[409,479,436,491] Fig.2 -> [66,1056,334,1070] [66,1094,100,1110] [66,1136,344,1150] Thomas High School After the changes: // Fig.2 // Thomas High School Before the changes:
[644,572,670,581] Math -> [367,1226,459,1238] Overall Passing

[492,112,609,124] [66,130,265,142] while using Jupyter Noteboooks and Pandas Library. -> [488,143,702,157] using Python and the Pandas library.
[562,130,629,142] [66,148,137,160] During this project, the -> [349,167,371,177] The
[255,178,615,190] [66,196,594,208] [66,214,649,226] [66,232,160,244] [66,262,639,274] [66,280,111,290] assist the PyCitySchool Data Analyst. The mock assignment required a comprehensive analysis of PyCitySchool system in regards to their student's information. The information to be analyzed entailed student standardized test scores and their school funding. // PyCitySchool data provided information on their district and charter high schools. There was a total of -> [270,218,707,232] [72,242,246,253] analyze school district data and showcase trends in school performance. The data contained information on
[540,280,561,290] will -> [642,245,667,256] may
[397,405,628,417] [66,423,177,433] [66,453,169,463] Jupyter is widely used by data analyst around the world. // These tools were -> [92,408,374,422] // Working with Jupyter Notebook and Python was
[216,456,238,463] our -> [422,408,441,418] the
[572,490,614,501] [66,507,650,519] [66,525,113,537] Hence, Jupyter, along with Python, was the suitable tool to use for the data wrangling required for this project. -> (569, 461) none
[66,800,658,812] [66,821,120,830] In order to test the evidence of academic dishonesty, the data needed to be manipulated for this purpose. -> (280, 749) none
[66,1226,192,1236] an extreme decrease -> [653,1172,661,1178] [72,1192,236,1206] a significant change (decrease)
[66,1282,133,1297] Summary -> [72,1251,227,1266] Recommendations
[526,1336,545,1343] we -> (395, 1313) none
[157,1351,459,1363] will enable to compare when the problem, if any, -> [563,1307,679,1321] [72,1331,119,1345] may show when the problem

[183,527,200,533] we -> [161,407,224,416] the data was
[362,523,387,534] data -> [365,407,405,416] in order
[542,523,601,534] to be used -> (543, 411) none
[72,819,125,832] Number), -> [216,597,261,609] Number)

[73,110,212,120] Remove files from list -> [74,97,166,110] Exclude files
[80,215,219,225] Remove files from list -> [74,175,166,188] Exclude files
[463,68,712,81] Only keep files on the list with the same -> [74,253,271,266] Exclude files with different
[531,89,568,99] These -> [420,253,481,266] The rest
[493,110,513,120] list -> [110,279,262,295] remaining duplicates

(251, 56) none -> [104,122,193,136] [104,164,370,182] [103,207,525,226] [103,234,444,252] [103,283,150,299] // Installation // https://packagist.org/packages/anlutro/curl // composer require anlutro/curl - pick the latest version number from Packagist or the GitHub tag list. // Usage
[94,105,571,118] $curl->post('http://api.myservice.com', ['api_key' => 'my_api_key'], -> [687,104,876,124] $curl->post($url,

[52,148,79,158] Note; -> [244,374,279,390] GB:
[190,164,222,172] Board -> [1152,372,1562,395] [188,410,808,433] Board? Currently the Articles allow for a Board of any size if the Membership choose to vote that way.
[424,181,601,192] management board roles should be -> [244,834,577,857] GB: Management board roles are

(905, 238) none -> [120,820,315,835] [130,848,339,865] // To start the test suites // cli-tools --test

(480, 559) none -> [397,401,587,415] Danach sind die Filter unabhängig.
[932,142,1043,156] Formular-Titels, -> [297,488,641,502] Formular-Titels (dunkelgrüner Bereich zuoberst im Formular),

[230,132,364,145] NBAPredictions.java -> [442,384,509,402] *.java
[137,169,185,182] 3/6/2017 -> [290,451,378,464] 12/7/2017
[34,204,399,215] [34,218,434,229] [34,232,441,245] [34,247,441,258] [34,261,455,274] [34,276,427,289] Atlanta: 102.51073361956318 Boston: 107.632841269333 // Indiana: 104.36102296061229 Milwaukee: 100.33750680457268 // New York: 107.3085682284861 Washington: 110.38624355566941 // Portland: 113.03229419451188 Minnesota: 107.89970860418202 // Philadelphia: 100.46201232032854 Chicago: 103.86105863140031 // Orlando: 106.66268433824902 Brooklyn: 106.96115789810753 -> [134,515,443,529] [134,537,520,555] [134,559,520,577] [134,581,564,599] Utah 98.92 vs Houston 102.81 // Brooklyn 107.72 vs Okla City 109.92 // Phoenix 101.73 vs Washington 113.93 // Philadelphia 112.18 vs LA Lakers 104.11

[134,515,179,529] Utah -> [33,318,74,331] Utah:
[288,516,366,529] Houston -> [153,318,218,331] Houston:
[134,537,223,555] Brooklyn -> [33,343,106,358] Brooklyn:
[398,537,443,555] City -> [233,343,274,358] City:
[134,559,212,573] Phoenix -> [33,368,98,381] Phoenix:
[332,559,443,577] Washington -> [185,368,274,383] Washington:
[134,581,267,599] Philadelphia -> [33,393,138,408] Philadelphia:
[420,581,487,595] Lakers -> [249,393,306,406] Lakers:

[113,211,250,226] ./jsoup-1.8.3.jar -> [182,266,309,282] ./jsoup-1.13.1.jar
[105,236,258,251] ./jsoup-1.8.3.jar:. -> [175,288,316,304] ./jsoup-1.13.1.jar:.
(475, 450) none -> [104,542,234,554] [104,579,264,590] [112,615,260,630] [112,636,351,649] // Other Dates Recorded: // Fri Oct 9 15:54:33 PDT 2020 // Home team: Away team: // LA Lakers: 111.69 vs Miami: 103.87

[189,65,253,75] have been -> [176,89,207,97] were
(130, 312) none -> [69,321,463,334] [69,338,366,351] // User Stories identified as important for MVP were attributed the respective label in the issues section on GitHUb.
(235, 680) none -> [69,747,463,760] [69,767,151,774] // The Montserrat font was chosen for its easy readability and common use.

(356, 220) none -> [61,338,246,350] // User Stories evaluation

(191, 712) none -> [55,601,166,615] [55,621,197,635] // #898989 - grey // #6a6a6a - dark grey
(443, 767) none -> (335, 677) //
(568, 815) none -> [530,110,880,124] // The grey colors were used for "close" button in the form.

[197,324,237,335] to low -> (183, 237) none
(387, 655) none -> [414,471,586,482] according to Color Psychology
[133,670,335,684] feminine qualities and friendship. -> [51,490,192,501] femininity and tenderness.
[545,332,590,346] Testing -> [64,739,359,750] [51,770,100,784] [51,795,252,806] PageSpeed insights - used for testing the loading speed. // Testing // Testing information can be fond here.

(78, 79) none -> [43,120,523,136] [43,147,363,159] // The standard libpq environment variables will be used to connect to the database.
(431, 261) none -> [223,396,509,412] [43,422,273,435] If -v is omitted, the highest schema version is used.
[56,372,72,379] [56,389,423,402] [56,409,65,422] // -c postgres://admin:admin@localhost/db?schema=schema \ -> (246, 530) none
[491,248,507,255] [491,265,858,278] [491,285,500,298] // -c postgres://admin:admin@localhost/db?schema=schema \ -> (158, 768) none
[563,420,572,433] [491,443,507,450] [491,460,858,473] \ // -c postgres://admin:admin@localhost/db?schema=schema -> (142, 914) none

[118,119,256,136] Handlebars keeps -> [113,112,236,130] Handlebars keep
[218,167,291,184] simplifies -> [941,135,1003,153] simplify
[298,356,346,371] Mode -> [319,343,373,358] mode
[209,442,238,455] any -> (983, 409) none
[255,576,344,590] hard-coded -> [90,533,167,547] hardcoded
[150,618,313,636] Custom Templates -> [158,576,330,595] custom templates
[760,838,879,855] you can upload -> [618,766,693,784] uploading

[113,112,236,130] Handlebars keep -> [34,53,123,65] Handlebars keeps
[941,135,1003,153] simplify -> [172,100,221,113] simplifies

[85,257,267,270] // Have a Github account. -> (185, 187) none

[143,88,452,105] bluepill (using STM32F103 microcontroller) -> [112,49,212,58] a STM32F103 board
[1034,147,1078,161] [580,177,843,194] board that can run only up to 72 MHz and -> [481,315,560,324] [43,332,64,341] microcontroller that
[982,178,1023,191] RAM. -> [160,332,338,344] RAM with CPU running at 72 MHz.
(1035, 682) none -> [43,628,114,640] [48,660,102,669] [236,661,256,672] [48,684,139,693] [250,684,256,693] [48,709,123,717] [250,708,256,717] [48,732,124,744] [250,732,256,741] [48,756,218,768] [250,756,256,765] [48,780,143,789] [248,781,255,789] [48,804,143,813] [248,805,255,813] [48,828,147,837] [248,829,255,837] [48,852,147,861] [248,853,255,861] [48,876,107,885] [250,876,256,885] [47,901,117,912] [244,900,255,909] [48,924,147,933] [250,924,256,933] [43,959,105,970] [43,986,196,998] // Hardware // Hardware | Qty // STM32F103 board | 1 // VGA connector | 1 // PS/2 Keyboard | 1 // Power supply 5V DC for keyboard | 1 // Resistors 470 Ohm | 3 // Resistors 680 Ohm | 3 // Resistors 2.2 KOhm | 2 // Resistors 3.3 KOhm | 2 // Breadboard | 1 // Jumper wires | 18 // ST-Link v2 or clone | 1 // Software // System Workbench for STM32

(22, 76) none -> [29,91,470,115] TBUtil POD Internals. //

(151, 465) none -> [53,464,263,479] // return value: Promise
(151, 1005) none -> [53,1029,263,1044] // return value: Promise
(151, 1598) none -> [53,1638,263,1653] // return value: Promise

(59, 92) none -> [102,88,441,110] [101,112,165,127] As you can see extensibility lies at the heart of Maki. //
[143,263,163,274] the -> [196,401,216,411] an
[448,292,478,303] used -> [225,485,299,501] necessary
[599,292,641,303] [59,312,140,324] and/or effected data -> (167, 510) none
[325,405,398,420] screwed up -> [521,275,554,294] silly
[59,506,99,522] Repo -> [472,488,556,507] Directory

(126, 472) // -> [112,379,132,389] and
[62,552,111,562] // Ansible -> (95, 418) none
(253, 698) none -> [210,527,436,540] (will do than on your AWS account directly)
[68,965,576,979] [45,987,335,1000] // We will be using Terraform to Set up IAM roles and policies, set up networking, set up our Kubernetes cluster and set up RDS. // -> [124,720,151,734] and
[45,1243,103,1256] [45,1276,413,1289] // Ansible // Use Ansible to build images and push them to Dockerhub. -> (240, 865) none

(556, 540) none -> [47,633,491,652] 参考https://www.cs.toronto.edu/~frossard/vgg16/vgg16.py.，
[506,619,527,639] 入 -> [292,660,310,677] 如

+++

| TASK PROMPT |
Would you please write out, exactly and with no other lines, the stretch of the listing above from the line containing "[218,167,291,184] simplifies ->" through the line containing "[760,838,879,855] you can"?

| RESPONSE AREA |
[218,167,291,184] simplifies -> [941,135,1003,153] simplify
[298,356,346,371] Mode -> [319,343,373,358] mode
[209,442,238,455] any -> (983, 409) none
[255,576,344,590] hard-coded -> [90,533,167,547] hardcoded
[150,618,313,636] Custom Templates -> [158,576,330,595] custom templates
[760,838,879,855] you can upload -> [618,766,693,784] uploading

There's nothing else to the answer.